IRC Dover
- Interactive map of IRC Dover
- Location: Dover, Kent;
- Security class: Immigration Removal Centre
- Opened: 1952
- Closed: 2015
- Managed by: HM Prison Services
- Website: Dover Immigration Removal Centre at justice.gov.uk

= Dover Immigration Removal Centre =

Immigration detention centre in Dover, England

Dover Immigration Removal Centre (formerly known as Dover Prison) was an immigration detention centre, located in the historic citadel of the Western Heights fortifications in Dover, England. The centre was operated by Her Majesty's Prison Service, and formally closed in November 2015. Dover has been designated as an historic site by English Heritage.

== History ==
The Western Heights of Dover are one of the most impressive fortifications in Britain. They comprise a series of forts, strong points and ditches, designed to protect the country from invasion. They were created to augment the existing defences and protect the key port of Dover from both seaward and landward attack. There have been fortifications here since Roman times, but fortifications built for defense from the French in the days of Napoleon house the buildings there today.

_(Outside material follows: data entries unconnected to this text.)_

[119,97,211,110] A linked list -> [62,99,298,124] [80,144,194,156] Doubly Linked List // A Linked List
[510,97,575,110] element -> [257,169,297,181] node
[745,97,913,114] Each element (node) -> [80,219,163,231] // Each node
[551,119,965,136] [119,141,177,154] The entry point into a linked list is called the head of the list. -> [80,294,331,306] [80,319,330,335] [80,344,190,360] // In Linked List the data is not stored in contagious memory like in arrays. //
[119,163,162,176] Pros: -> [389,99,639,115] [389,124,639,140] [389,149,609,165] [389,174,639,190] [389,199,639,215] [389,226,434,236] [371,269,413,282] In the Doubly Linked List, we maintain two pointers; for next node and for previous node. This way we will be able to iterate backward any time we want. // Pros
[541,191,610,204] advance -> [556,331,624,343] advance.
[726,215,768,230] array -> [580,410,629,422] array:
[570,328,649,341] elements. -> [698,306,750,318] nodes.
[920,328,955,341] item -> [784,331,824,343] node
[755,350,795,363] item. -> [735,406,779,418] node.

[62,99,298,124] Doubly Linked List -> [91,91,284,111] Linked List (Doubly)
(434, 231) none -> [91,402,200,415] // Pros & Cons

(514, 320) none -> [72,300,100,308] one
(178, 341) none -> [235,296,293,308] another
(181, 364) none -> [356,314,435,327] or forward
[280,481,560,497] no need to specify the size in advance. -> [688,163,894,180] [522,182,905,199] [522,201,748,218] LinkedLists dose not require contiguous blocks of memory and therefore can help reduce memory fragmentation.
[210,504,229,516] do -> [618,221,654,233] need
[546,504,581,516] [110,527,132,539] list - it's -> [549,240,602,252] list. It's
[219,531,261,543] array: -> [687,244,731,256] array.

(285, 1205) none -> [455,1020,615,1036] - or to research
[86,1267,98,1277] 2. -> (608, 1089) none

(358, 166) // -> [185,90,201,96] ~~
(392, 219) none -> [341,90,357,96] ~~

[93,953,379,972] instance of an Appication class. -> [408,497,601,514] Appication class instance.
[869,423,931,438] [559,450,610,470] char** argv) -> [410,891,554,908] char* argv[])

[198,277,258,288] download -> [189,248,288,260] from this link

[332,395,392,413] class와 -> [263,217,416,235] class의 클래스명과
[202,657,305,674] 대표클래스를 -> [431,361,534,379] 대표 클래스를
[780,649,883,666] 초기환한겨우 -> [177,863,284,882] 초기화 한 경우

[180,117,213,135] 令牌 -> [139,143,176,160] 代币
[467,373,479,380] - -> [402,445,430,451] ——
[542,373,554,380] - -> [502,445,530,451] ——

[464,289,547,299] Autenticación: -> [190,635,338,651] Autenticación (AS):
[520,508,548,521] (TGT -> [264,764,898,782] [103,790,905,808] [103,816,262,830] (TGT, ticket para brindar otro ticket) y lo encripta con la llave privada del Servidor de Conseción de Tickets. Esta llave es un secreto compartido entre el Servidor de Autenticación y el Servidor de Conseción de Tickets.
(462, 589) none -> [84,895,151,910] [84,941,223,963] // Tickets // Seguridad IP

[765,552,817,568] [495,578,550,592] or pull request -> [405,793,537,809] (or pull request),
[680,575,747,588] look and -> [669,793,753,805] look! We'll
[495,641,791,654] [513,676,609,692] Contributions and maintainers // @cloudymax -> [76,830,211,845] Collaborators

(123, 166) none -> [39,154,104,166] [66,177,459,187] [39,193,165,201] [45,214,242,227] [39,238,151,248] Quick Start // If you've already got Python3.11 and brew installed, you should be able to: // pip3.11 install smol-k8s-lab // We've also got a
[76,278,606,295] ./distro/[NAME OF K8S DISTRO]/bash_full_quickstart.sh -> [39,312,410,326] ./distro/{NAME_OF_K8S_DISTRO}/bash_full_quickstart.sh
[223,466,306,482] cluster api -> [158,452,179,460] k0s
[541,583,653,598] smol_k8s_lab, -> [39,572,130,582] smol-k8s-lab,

The Prison Service took over the site from the British Army in 1952 when work began on converting the fortress into a prison. In 1957, the prison was converted into a Borstal, also operating as a Young Offenders Institution until April 2002, when Detention Centre Rules 2001 converted it into an Immigration Removal Centre.

The site then held male adult detainees aged 18 and over who were appealing for asylum or had failed in seeking it. The centre offered residential space with integral sanitation as well as resources such as televisions and telephones. It provided shared resources including gym, a library, church, mosques, multi-faith rooms, shops, laundry facilities, and a healthcare unit.

In October 2015 the Home Office announced that the centre would close by the end of the month, with all remaining detainees being transferred to other removal centres. The site was then passed over to the Ministry of Justice.